More than 253,000 people have put their names down for the upcoming Tesla Model 3 electric car, representing over $253m in pre-order fees and more than $8.8b in potential sales.
Customers have pre-ordered the car in droves, each paying £1,000 for the privilege, in the hope of being one of the first to get it after release in late 2017.
Although it boasts a range of 215 miles on a single charge and a 0-60mph speed of under six seconds (and that's just for the basic model), the Model 3's $35,000 price tag really sets it apart.
If each of these pre-ordering customers go on to buy the cheapest version of the car, Tesla stands to make at least $8.8b on launch day - not bad for a company which has only sold 100,000 cars to date, and posted a £620m loss in 2015.

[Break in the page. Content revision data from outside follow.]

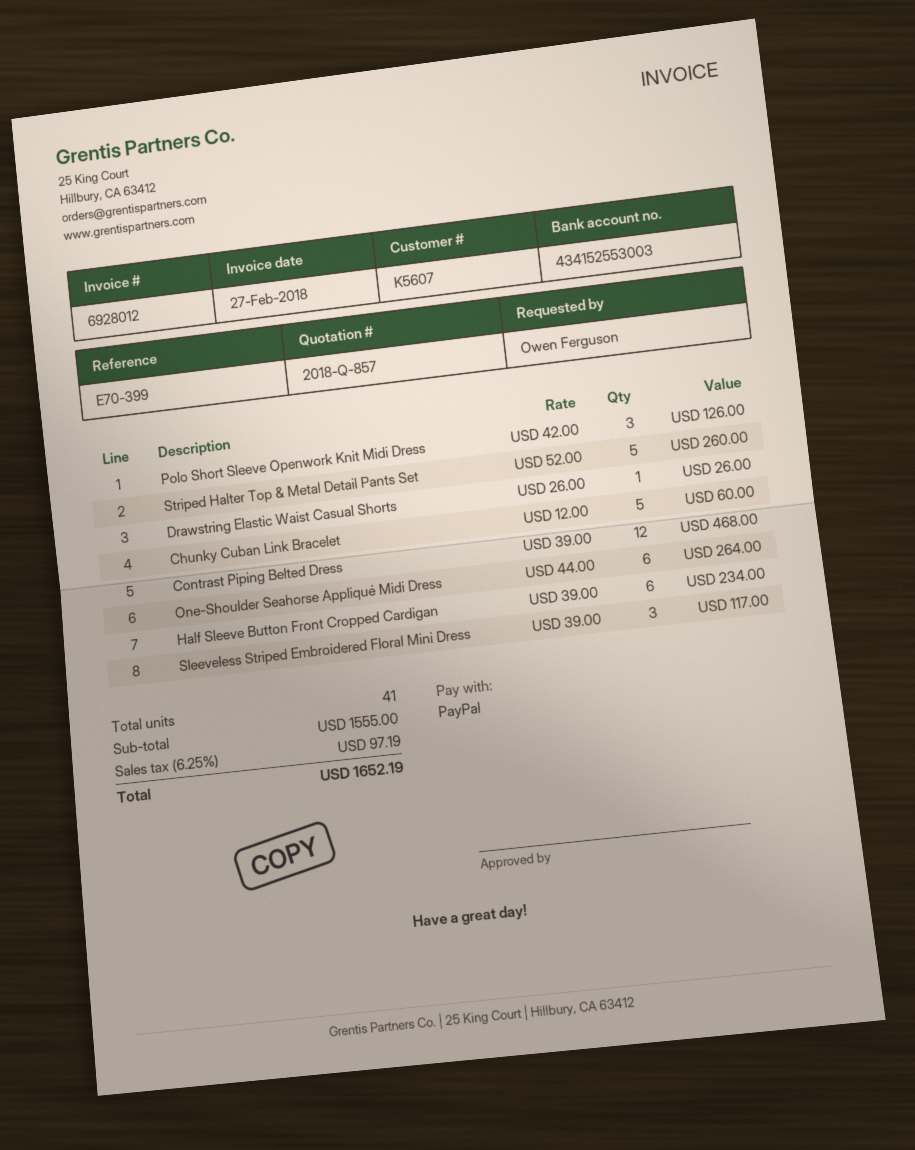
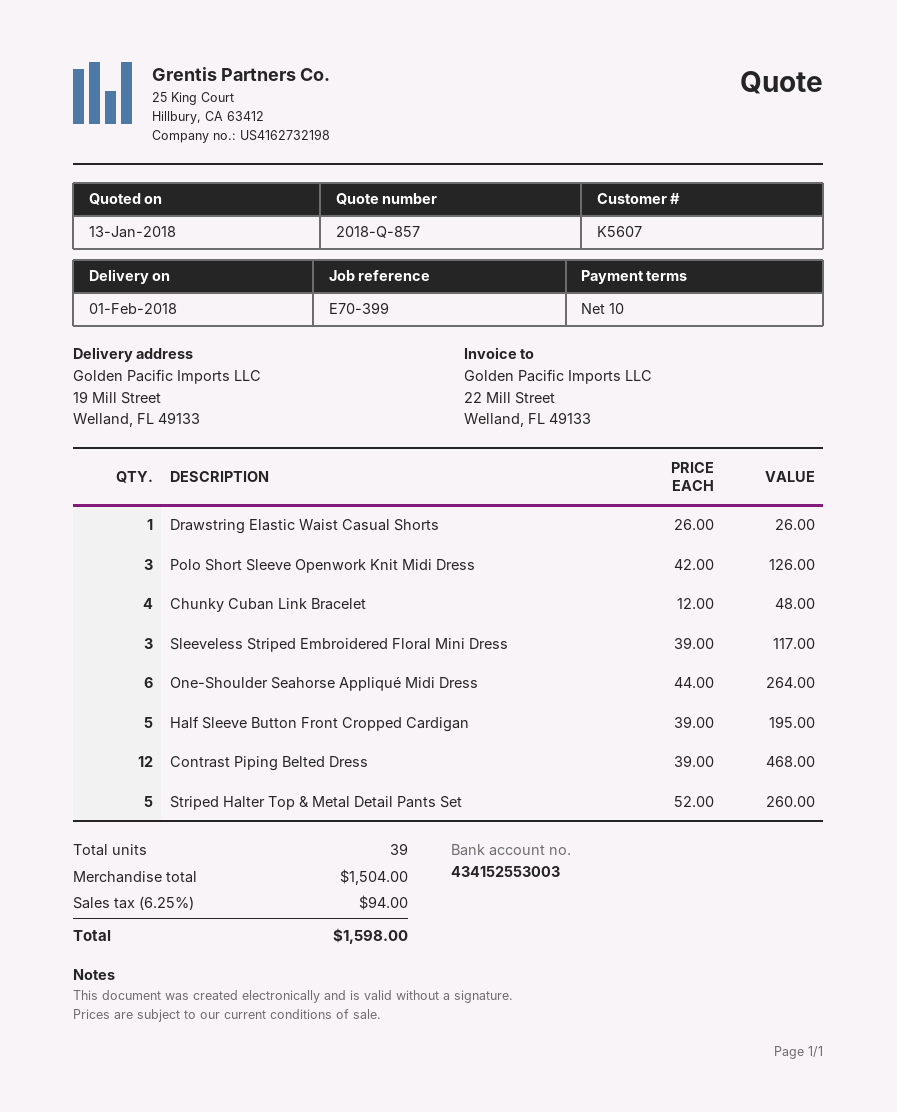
Chunky Cuban Link Bracelet: 5 x 12.00 = 60.00 -> 4 x 12.00 = 48.00
Half Sleeve Button Front Cropped Cardigan: 6 x 39.00 = 234.00 -> 5 x 39.00 = 195.00
total quantity: 41 -> 39
subtotal: 1555.00 -> 1504.00
tax: 6.25% = 97.19 -> 6.25% = 94.00
total: 1652.19 -> 1598.00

Although the UK price hasn't yet been announced, it's expected to be around £25,000, below the average price of a new car in Britain.
The pre-order fee is £1,000 in the UK and €1,000 in Europe, so without data for each country, it's difficult to know exactly how much money Tesla stands to make.
However, it's fair to say the figure will stretch into the billions. Writing on Twitter, Tesla's founder and CEO Elon Musk said he was expecting the pre-order number to be around a quarter to a half of what it is now, just three days after the announcement.
"No one at Tesla thought it would be this high before part two of the unveil," he said.
By 1 April, when the figure was at around 200,000, Musk tweeted: "Definitely going to need to rethink production planning."
Tesla estimates it will be able to produce 500,000 of the vehicles a year once the factory is running at full capacity. However, production will take some time to ramp up, so customers may be in for a wait if pre-order numbers continue to climb.